Yes, Adam’s one sin brings condemnation for everyone, but Christ’s one act of righteousness brings a right relationship with God and new life for everyone. Because one person disobeyed God, many became sinners. But because one other person obeyed God, many will be made righteous.
God’s law was given so that all people could see how sinful they were. But as people sinned more and more, God’s wonderful grace became more abundant. So just as sin ruled over all people and brought them to death, now God’s wonderful grace rules instead, giving us right standing with God and resulting in eternal life through Jesus Christ our Lord.


- the 2nd reading tells us how God has fixed what was broken
- the first man, Adam sinned and because he did, violence and greed and death took over, nobody was exempt, everyone was condemned
- but thankfully a second man appeared, Jesus who came to fix what we had broken
- the proof that he has fixed what we had broken is his resurrection from the dead.
- so through Adam came death and condemnation, but through Jesus comes grace and life and right standing with God
- notice that what comes to us in Jesus isn’t perfection, it’s this amazing gift called ‘grace’, which works in us even though we’re miles from being perfect
- grace not only means God loves us, but that he isn’t distant anymore, God isn’t just the Holy One, He is our Father, devoted to our welfare, helping us to overcome the things we can’t overcome on our own
- he hears us when we pray and he hears us as though we are Jesus Christ himself, most especially when we pray for those around us

Matthew 4

Then Jesus was led by the Spirit into the wilderness to be tempted there by the devil. For forty days and forty nights he fasted and became very hungry.
During that time the devil came and said to him, “If you are the Son of God, tell these stones to become loaves of bread.”
But Jesus told him, “No! The Scriptures say,
‘People do not live by bread alone,
 but by every word that comes from the mouth of God.’
Then the devil took him to the holy city, Jerusalem, to the highest point of the Temple, and said, “If you are the Son of God, jump off! For the Scriptures say,
‘He will order his angels to protect you.
 And they will hold you up with their hands
 so you won’t even hurt your foot on a stone.’
Jesus responded, “The Scriptures also say, ‘You must not test the Lord your God.’
Next the devil took him to the peak of a very high mountain and showed him all the kingdoms of the world and their glory. “I will give it all to you,” he said, “if you will kneel down and worship me.”
“Get out of here, Satan,” Jesus told him. “For the Scriptures say,
   ‘You must worship the Lord your God and serve only him.’
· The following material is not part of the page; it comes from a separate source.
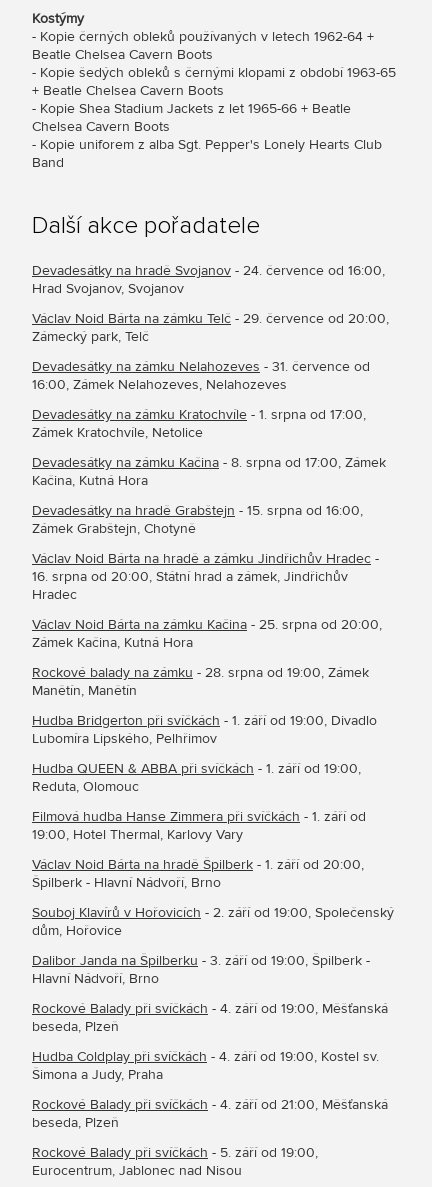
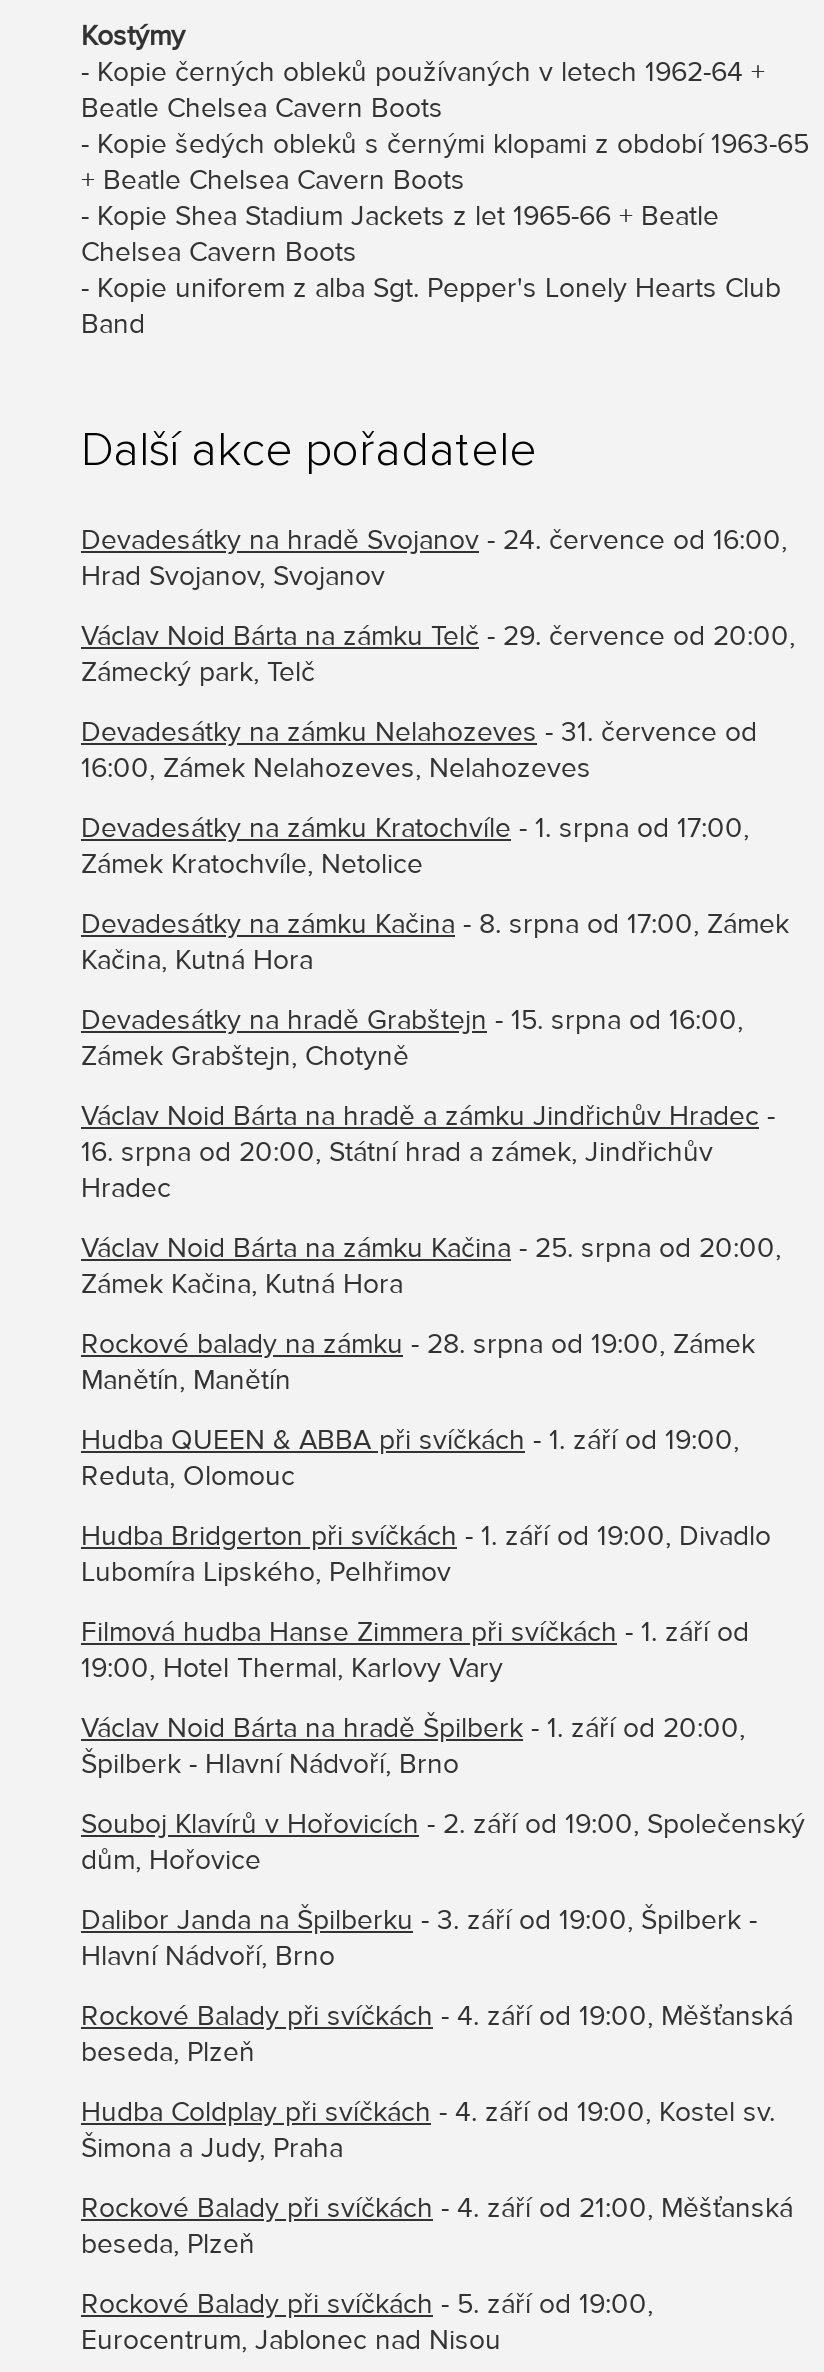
moved down: Hudba Bridgerton při svíčkách - 1. září od 19:00, Divadlo | Lubomíra Lipského, Pelhřimov

moved up: Hudba QUEEN & ABBA při svíčkách - 1. září od 19:00, | Reduta, Olomouc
- the 3rd reading begins the story of how Jesus starts to fix things...it starts in the wilderness
- God has already told Jesus how much he loves him. After being baptized by John the Baptist, it says the heavens were opened and the Holy Spirit descended on Jesus like a dove and God said:
‘This is my dearly loved son, who brings me great joy.’
- Just like Adam and Eve hear God say of the day they were made ‘it is very good’, Jesus hears the words of God’s blessing over him.
- And just like Adam and Eve he goes from God’s blessing to being tempted
- to begin to fix what Adam and Eve broke he must resist the devil better than they did.
- and like Adam and Eve he is confronted with doubt - ‘did God really say?’ ‘if you really are the Son of God’...
- but unlike Adam and Eve he resists the devil by relying on God’s word
- he knew if he was going to do God’s will, he had to do it God’s way and God’s way meant he couldn’t take any shortcuts by turning stones into bread, or make a spectacle of himself by doing a high dive off the roof of the temple and let angels save him.
- it meant he couldn’t do what other people in power do to become powerful; he couldn’t compromise with evil; he had to do God’s will without money, without armies, without political influence, without spin doctors and media consultants

- so what does this mean for us?
- regardless of who we are, what we’ve done, God is glad we are here
- he wants us to be governed by things that don’t destroy us, nor destroy those around us
- he wants us to be governed by grace and life and justice and right standing with God
- and he wants us to follow Jesus, not take any shortcuts even if at times it means going hungry and without shelter
- it means he wants us to serve him without thinking we have to make a spectacle of ourselves
- to love Him and to love our neighbour is all he asks us to do
- and he asks that we not compromise with evil, that if we have money we will share it, if we have power and influence we will use it to serve others and that the last thing any of us should be looking for is fame, or promotion or anything that makes us think or feel or believe that we are superior to others.

Wednesday, February 9, 2011

When evangelism means nothing more than conversion...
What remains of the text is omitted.